Bursts of bright white stand out from the cacophonous tribal print that recalls the artist’s revered Fabric Pictures of the 1960s. Adorning the right section of these visual accents are white imprints of twigs on looping tendrils of blue spray paint, whilst on the left a forest scene is presented on a field of white. Appropriating an engraved letterhead used by the administration des Fôret Nationale at the time of the Directoire (the French government in power during the penultimate stage of the French Revolution 1795–1799) the image depicts a dog resting underneath a blooming tree, flanked by a raised battle helmet and sword. Whilst death and violence are the major protagonists in works such as Liberté, Egalité and Fraternité, which presents three severed heads raised on spikes, and Le Jour de gloire est arrivé, where the steps of the church Saint-Roch in Paris are strewn with corpses, the adopted emblem of the national administration in Fôret Nationale conjures a more optimistic portrayal of the revolution. In fact, of the twenty-two paintings in the series Forêt Nationale and L'Homme chantant la Marseillaise are the only two paintings that give a luminous image of the events. The weapons, presented like war trophies on the sunlit clearing of Forêt Nationale, conjure a jubilant image of victory. Furthermore, the shadows of twigs and branches invoke the promise of new life blossoming over the rubble of war and symbolise major changes in French forestry installed during the Revolution. This saw the abolition of privileges enjoyed by the aristocracy, whereby royal forests became state owned, herein seen as a symbol for the collective possession of land and the budding ideals of equal rights.
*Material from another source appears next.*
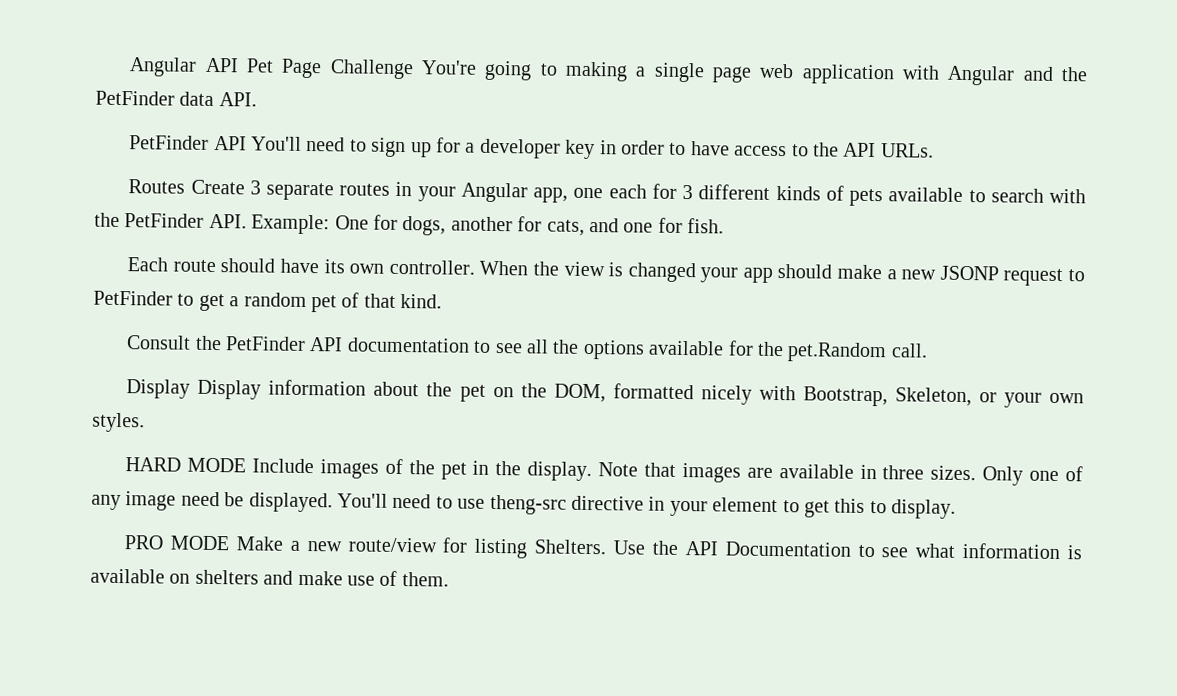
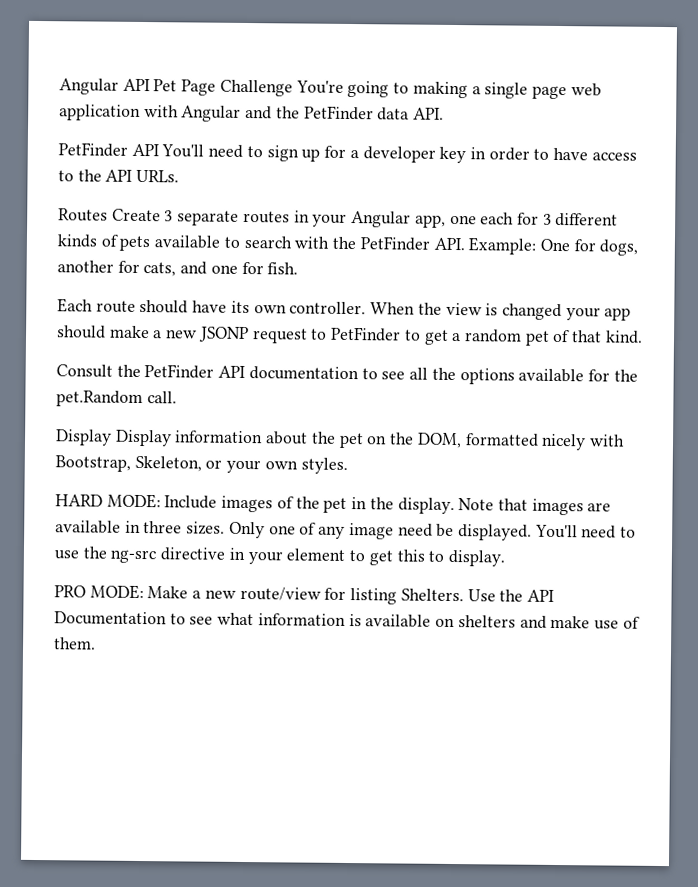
[187,457,247,473] MODE -> [106,493,161,509] MODE:
[489,494,567,515] theng-src -> [82,546,157,564] the ng-src
[170,535,230,551] MODE -> [89,584,144,600] MODE:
Given his interest in history Polke could not help but be inspired by the approaching celebrations for the bicentenary of the French Revolution, whilst preparing for his first major exhibition at the Musée d'art moderne de la Ville de Paris in 1988. A momentous period of social and political upheaval that prompted the global decline of absolute monarchies in favour of a Republic, the French Revolution profoundly altered the course of history. Considering Polke’s own upbringing under the totalitarianism of East Germany’s communist regime and the impending fall of the Berlin Wall a year later, the notions of liberty, equality and fraternity could not have been more pertinent. Hugely influenced by Joseph Beuys, his professor at the Dusseldorf Academy, who promoted an art that confronted Germans with their own painful past, Polke deliberated the wider social, political and cultural relevance of such a cataclysmic period as the French Revolution through its images and iconographies. With a distinctly post-war suspicion of all ideology and dogmatic thinking, these works map the current of history, the propagation of human sciences and philosophies, the role of images and most importantly the implication of historical fate. Combining expressive coils of vigorous blue, vibrant fragments of tribal print and the potent iconography of the Enlightenment, Forêt Nationale epitomises Polke’s idiosyncratic ability to create vividly abstract yet concurrently representative paintings.